Figures and data
Coarse-grained Piezo 2 nanodome in a tensionless membrane.
(a) Exemplary conformations and average nanodome shape, average nanodome contours, and average lipid density within quadratic membrane patches with side length a ≃ 2 nm for the constrained Piezo 2 cryo-EM structure and the relaxed Piezo 2 structure in a coarse-grained tensionless membrane. The relaxed nanodome shape is an average over conformations from the last microseconds of 10 independent simulation runs with a length of 8 μs. The nanodome shape for the constrained Piezo 2 cryo-EM structure is an average over the last microseconds of three independent simulation runs with a length of 4 μs for a harmonic force constant of 1000 kJ mol−1 nm−2 per bead. (b) Radial membrane profiles of the average nanodome shapes. The shaded areas represent the error of the mean obtained from the shape profiles of the independent runs. (c) Mean curvature M along the shape profiles calculated from first and second derivatives at radial distance r, which are obtained from local quadratic fits of profile segments r ± 2 nm. (d) Average displacement of the center of mass (COM) of 4 TM-helix units versus average radial distance. The 4 TM-helix units are numbered as in Figure 7. Only protein residues in the TM sections of the 4-TM units are included in the calculation of COMs (see Methods).

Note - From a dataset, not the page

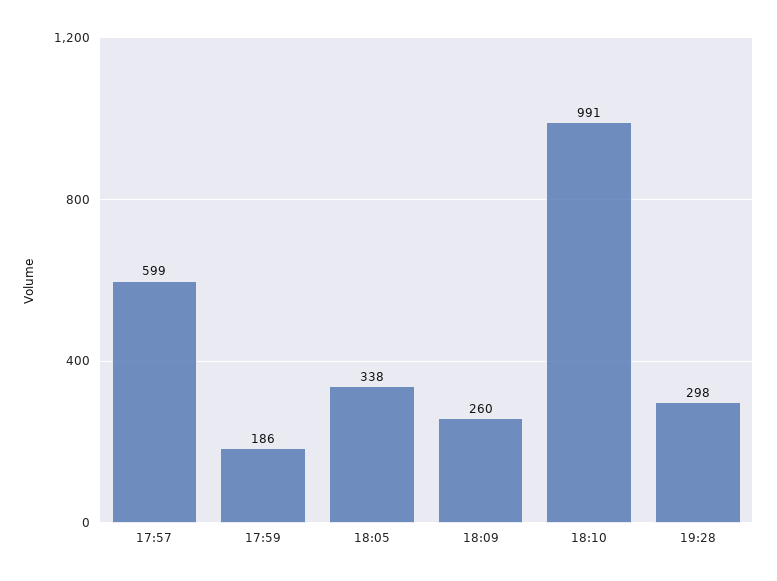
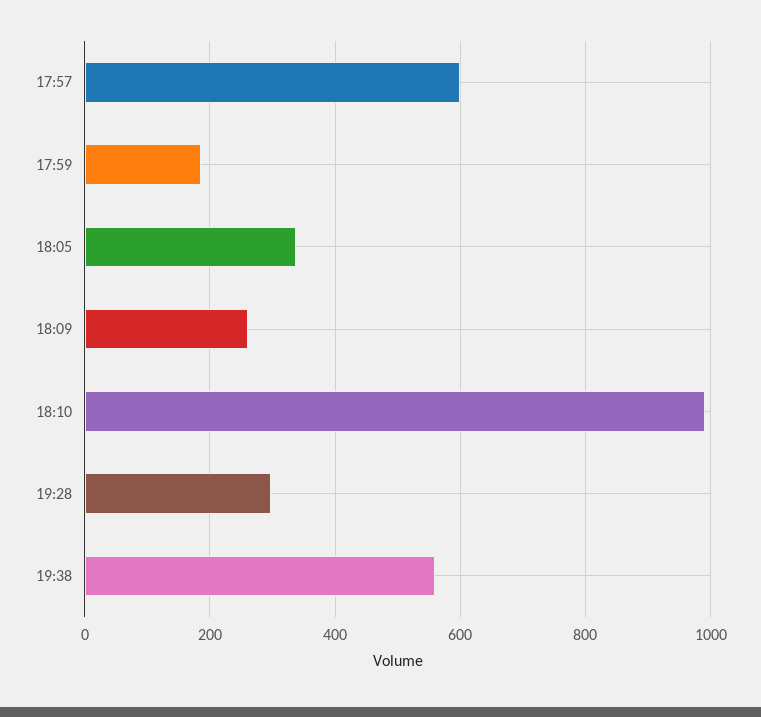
19:38: none -> 560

Tension-induced flattening of the coarse-grained Piezo 2 protein-membrane nanodome.
(a) Average nanodome shapes, (b) average nanodome contours, and (c) average lipid density within quadratic membrane patches with sidelength a ≃ 2 nm at membrane tensions γ from 0 to 20.8 mN/m. The nanodome shapes and lipid densities are averages over conformations from the last microseconds of 10 independent simulation runs with lengths of 8 μs for γ = 0 and with lengths of 4 μs for γ > 0. (d) Radial membrane profiles of the average nanodome shapes in (a). The shaded areas represent the error of the mean obtained from the shape profiles of the independent runs. (e) Average displacement of the center of mass (COM) of 4 TM-helix units versus average radial distance. The 4 TM-helix units are numbered as in Figure 7. Only protein residues in the TM sections of the 4-TM units are included in the calculation of COMs.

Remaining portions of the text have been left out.